Should a nation with its own sovereign currency run into fiscal trouble, leaders can paper over the mess by simply printing more money, thereby flooding the land - and Government coffers - with more than enough inflation-driven cash to cover the old debt. Think repaying our own 1960's Great Society deficit spending with 1985 dollars. Piece of cake.
As pretty near everybody in the civilized world and Iceland knows by now, Greece can't print squat because it got talked into using this goofy multinational Euro, controlled by Frenchmen and Germans (and a few cronies who can stand being in the same room with Frenchmen and Germans) instead of their foresaken Drachma.

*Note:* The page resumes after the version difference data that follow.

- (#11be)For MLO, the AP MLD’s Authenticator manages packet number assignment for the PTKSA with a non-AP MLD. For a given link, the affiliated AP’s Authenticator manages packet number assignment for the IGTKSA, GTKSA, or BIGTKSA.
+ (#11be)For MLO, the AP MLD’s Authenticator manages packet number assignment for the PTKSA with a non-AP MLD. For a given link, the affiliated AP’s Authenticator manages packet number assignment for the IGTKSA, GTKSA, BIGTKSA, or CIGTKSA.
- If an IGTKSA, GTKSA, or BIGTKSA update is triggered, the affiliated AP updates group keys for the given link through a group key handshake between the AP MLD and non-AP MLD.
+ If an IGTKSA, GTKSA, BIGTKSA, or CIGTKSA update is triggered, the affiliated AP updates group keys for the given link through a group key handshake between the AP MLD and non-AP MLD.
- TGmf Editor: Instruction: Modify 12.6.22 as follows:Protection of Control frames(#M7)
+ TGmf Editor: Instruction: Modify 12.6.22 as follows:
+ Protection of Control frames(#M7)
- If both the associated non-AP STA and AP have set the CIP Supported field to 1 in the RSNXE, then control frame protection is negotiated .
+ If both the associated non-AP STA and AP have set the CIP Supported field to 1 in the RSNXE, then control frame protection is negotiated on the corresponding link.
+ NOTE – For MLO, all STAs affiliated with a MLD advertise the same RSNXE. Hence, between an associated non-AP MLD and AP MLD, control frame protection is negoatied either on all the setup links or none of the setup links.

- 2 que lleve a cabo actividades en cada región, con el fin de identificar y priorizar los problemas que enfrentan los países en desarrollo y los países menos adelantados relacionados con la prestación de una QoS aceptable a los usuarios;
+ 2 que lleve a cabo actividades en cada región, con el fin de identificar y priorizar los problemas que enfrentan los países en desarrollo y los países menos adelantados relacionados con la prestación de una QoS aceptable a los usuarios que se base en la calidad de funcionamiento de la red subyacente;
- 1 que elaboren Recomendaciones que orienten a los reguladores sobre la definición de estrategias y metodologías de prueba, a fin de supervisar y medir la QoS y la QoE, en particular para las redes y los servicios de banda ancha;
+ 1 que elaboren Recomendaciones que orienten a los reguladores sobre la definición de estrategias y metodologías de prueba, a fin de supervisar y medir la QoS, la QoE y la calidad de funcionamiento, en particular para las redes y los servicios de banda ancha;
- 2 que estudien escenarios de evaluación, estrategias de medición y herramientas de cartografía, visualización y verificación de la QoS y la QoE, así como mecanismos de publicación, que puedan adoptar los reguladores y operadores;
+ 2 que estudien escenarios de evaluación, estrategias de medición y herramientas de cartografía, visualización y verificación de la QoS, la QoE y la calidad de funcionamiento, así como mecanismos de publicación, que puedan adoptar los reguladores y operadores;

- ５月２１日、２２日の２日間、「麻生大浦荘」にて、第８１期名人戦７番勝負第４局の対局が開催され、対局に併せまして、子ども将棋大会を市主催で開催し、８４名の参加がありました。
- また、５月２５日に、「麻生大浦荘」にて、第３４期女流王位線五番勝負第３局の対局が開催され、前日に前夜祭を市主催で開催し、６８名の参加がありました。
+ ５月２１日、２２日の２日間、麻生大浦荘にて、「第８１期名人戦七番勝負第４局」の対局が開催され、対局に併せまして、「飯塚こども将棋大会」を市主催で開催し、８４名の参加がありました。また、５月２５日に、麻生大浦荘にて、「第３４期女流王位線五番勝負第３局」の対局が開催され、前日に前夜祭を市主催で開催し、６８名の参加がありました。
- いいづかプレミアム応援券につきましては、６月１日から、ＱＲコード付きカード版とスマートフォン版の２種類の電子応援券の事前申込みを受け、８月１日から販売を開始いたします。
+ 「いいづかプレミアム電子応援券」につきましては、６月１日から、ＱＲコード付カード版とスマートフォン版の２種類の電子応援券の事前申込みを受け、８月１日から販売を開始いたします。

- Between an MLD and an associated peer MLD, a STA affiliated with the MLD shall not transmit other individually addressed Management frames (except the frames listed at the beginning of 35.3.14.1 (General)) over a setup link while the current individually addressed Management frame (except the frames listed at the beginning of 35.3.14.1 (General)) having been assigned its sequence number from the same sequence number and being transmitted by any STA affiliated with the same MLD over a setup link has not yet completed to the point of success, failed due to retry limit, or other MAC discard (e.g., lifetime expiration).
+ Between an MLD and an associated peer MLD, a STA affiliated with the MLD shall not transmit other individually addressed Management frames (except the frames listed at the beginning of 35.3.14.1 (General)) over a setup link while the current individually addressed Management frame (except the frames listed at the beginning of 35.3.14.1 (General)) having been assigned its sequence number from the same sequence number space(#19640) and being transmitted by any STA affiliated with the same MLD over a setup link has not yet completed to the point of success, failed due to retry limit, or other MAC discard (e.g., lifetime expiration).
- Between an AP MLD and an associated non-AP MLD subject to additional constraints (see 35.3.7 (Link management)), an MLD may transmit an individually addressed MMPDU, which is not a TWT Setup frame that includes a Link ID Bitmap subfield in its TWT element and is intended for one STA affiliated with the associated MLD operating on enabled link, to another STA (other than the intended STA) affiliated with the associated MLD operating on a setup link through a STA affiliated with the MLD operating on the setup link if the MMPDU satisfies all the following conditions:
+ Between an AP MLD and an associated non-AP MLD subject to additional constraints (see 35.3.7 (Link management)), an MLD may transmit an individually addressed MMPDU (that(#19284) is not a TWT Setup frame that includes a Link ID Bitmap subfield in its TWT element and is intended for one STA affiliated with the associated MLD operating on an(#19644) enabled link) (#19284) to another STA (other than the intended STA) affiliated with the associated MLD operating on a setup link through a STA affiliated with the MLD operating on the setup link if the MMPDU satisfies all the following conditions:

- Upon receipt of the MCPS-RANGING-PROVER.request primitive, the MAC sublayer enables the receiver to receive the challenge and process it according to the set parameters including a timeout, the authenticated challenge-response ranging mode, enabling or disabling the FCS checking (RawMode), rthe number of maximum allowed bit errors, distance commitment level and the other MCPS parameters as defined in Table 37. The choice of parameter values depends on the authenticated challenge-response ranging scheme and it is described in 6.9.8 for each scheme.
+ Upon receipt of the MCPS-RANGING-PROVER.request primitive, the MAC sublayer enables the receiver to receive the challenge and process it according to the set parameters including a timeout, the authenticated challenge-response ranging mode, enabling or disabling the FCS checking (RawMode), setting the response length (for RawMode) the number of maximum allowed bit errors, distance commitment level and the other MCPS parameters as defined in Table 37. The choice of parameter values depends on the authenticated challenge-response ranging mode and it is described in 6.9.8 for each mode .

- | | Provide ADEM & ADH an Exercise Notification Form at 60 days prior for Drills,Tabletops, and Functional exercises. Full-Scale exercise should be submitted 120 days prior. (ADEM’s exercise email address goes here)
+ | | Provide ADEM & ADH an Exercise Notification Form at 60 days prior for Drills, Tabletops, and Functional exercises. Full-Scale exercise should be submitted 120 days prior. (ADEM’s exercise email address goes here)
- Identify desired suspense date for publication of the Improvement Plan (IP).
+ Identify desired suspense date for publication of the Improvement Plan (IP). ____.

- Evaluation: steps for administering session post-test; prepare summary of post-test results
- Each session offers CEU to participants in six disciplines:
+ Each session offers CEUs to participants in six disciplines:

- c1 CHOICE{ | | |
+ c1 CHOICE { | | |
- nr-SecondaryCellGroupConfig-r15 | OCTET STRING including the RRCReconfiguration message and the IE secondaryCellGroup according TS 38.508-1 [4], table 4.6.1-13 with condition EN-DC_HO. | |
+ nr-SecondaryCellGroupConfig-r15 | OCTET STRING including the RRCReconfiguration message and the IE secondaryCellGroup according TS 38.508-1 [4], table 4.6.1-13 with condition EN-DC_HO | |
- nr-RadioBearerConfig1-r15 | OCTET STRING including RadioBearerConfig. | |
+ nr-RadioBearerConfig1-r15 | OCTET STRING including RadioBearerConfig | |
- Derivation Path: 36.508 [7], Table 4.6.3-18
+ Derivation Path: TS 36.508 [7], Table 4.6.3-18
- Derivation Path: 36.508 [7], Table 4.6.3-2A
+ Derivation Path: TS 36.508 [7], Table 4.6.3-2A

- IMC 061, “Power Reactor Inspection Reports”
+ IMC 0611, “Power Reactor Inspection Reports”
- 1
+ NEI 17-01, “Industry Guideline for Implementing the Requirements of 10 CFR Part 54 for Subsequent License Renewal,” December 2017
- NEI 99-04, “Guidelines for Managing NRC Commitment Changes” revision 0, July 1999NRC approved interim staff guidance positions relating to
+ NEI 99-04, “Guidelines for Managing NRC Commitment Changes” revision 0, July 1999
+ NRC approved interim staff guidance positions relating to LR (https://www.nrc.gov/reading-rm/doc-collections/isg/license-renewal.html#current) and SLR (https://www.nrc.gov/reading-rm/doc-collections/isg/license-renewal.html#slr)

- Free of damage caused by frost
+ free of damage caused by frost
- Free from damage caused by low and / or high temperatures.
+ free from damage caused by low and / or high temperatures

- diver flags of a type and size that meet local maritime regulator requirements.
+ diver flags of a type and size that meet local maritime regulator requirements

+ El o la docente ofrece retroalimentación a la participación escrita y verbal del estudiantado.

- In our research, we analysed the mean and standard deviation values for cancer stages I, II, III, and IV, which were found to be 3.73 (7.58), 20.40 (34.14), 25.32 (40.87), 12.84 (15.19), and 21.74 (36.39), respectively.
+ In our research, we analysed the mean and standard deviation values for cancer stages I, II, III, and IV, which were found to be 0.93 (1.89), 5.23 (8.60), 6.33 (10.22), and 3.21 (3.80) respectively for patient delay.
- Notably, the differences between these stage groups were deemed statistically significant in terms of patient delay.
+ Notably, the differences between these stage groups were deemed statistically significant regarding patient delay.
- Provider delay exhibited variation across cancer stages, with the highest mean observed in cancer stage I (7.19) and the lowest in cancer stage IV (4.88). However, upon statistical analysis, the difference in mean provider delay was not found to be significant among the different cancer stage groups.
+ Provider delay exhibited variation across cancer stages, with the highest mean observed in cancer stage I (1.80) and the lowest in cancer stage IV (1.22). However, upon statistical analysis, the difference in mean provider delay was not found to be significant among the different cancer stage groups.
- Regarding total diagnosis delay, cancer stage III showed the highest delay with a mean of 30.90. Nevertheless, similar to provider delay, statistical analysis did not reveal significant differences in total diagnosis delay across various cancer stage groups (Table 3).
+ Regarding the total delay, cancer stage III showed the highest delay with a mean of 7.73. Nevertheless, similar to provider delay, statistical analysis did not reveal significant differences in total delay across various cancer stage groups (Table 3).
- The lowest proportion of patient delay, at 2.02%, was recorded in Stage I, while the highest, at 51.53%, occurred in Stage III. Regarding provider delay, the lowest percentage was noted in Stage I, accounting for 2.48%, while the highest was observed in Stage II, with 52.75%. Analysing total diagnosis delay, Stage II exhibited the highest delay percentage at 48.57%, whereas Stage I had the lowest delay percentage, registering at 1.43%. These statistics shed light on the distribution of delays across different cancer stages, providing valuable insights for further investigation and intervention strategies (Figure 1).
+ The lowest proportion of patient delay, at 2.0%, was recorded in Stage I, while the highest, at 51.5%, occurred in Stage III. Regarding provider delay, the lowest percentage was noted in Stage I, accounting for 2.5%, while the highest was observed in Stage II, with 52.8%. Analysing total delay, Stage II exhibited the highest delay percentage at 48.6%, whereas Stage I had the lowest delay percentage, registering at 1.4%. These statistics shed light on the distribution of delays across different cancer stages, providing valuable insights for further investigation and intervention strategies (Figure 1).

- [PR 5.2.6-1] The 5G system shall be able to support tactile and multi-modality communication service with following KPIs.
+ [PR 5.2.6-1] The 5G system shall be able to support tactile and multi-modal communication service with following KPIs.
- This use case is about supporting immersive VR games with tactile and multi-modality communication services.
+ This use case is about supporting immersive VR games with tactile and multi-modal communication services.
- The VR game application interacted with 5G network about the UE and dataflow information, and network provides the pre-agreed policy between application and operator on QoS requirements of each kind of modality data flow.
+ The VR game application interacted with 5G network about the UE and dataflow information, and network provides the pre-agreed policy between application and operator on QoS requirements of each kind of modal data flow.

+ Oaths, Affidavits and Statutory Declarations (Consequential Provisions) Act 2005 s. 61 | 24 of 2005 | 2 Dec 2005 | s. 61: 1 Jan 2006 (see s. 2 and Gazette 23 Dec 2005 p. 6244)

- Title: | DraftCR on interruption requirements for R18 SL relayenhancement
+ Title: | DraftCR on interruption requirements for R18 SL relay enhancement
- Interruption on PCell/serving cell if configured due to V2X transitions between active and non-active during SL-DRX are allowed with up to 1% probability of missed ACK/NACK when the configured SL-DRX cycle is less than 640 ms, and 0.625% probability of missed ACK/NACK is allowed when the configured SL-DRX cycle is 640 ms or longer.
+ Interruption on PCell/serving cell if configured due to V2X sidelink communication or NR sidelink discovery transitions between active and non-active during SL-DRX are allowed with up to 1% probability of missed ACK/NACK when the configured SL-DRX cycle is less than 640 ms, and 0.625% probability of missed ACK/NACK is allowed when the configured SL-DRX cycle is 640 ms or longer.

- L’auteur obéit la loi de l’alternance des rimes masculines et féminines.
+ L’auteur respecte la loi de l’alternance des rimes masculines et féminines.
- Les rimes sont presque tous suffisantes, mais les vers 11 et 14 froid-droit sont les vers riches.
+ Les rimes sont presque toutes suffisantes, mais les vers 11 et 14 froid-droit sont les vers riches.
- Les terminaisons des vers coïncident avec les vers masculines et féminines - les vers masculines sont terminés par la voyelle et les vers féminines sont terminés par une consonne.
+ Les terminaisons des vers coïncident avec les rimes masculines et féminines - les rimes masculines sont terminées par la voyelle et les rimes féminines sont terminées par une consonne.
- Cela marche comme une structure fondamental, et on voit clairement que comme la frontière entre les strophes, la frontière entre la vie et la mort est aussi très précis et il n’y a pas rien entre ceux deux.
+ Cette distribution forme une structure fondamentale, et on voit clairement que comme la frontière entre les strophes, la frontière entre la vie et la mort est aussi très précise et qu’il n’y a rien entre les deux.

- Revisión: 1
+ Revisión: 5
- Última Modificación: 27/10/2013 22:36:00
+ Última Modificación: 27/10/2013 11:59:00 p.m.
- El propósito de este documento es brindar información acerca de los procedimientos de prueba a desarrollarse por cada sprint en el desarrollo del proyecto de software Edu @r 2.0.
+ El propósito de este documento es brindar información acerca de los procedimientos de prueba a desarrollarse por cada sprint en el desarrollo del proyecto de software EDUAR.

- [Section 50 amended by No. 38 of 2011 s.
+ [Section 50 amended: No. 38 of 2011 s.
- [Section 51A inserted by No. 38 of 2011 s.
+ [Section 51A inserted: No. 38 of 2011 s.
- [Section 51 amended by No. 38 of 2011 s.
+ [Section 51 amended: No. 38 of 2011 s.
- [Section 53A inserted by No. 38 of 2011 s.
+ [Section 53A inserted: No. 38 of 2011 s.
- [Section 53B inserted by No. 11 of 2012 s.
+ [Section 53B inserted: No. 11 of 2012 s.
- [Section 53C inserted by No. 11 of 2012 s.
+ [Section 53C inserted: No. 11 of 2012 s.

Which gets us to P. R. bonds. As an unincorporated territory, whatever that is, we're told that the Commonwealth of Puerto Rico has no bankruptcy mechanism, meaning we could finally get our money back from somebody missing payments which the Commonwealth is about to do on its bonds. Even if it's only unincorporated territories, of which there are just twelve, that's somebody. Screw with us, Midway Atoll, and we will rip every last dollar out of your conniving hands. Or American Samoa or Kingman Reef or Wake Island. We could lend Guam all the money the Guamians want and know we would collect it all if anybody there tried to stiff us.
Thing is, Puerto Rico says it's broke. That's okay. If they're really broke, pay us in rum. Nobody at the Post cares if we get paid in rum. Or baseball players. Send us whatever you've got, Puerto Rico. We'll buy Puerto Rican bonds if you pay them off in Don Q and Bacardi. Or a lefty pitching prospect with some serious heat.
It's about time somebody causing the losses took them instead of us.
Okay, enough fantasizing. We read that Puerto Rico has already asked Congress for bankruptcy legislation and just hired a guy who helped Detroit with theirs.
We don't have to tell you how this is really going to end for us. Well, those of us holding Puerto Rican bonds anyway.